Material provided:

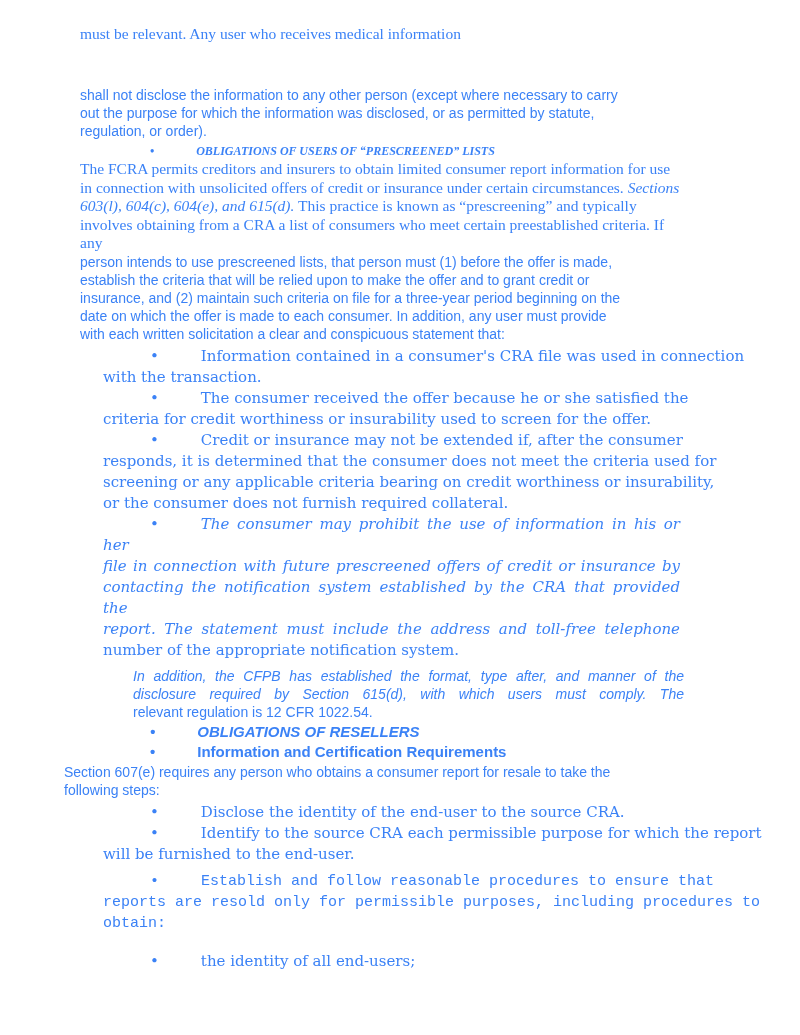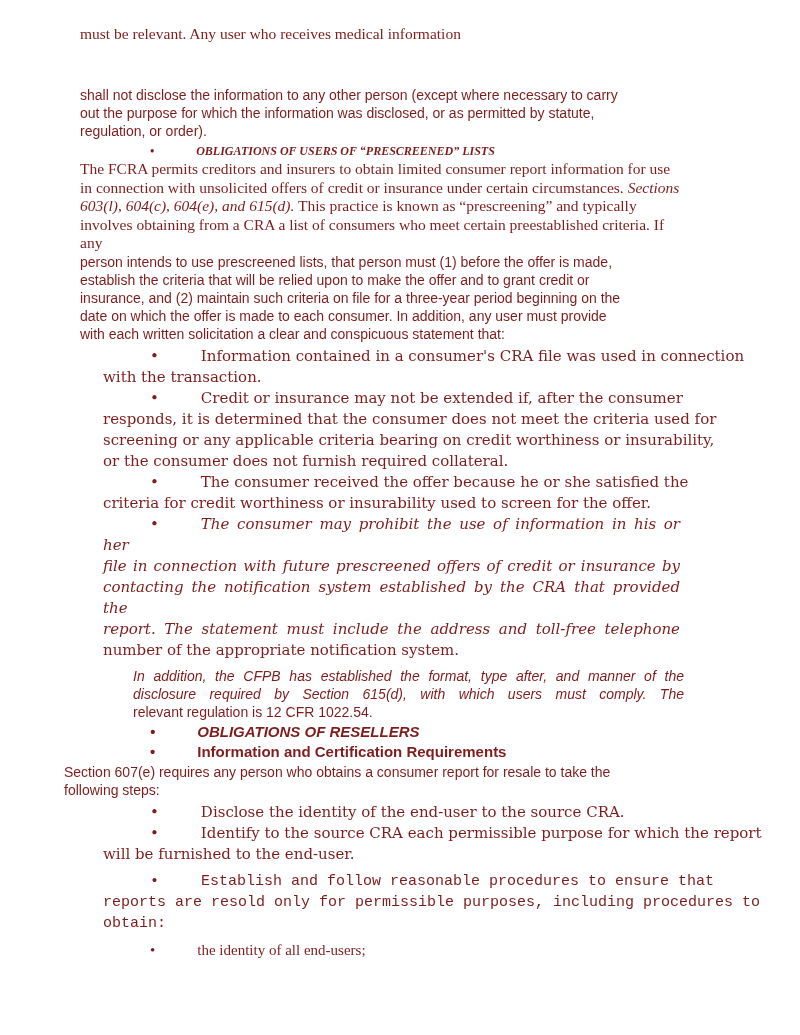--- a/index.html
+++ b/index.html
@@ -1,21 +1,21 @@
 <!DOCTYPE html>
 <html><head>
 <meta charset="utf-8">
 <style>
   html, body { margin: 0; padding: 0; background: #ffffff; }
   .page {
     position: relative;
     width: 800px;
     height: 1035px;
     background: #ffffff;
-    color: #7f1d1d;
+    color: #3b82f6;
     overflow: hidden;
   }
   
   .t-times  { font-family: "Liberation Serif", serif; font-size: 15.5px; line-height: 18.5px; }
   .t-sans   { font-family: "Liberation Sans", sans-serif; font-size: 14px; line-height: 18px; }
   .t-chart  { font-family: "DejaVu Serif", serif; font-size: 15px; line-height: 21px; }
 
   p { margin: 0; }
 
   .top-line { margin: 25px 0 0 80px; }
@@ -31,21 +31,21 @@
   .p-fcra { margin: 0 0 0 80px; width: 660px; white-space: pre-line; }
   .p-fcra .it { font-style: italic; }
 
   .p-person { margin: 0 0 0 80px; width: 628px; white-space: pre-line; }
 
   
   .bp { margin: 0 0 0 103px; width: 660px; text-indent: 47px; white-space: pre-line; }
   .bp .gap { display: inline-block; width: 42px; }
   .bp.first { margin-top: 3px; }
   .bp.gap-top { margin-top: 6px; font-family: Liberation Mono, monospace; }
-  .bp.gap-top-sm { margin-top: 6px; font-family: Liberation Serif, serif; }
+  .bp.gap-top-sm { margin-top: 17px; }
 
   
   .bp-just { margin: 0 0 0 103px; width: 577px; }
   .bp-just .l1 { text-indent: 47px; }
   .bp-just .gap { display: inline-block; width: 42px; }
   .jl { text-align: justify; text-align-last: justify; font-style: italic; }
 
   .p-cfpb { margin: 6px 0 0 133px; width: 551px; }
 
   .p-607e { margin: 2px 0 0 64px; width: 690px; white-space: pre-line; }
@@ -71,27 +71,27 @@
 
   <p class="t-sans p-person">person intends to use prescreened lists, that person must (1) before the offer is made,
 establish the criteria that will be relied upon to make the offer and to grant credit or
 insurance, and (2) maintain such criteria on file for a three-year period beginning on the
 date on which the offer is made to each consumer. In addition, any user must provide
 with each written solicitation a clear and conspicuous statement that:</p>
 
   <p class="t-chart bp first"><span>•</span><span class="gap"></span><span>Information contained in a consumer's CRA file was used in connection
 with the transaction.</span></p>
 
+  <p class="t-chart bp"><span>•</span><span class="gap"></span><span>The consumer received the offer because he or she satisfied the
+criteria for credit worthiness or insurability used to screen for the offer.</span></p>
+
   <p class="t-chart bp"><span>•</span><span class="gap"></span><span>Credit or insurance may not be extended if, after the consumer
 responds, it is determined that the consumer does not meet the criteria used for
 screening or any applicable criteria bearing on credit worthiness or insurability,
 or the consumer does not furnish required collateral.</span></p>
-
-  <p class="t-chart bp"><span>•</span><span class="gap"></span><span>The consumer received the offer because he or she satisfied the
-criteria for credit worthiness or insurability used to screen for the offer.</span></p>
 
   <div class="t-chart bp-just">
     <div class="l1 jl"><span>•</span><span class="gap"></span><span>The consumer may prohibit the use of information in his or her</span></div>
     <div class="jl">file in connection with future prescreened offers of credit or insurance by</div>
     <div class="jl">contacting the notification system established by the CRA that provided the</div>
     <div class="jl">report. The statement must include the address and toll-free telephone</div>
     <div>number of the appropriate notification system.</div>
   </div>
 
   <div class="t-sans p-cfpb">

Action item:
Print only the lines running from the one with "or insurance by</div>" to the final line of the data above, each exactly as it appears.

Answer for the task:
     <div class="jl">file in connection with future prescreened offers of credit or insurance by</div>
     <div class="jl">contacting the notification system established by the CRA that provided the</div>
     <div class="jl">report. The statement must include the address and toll-free telephone</div>
     <div>number of the appropriate notification system.</div>
   </div>
 
   <div class="t-sans p-cfpb">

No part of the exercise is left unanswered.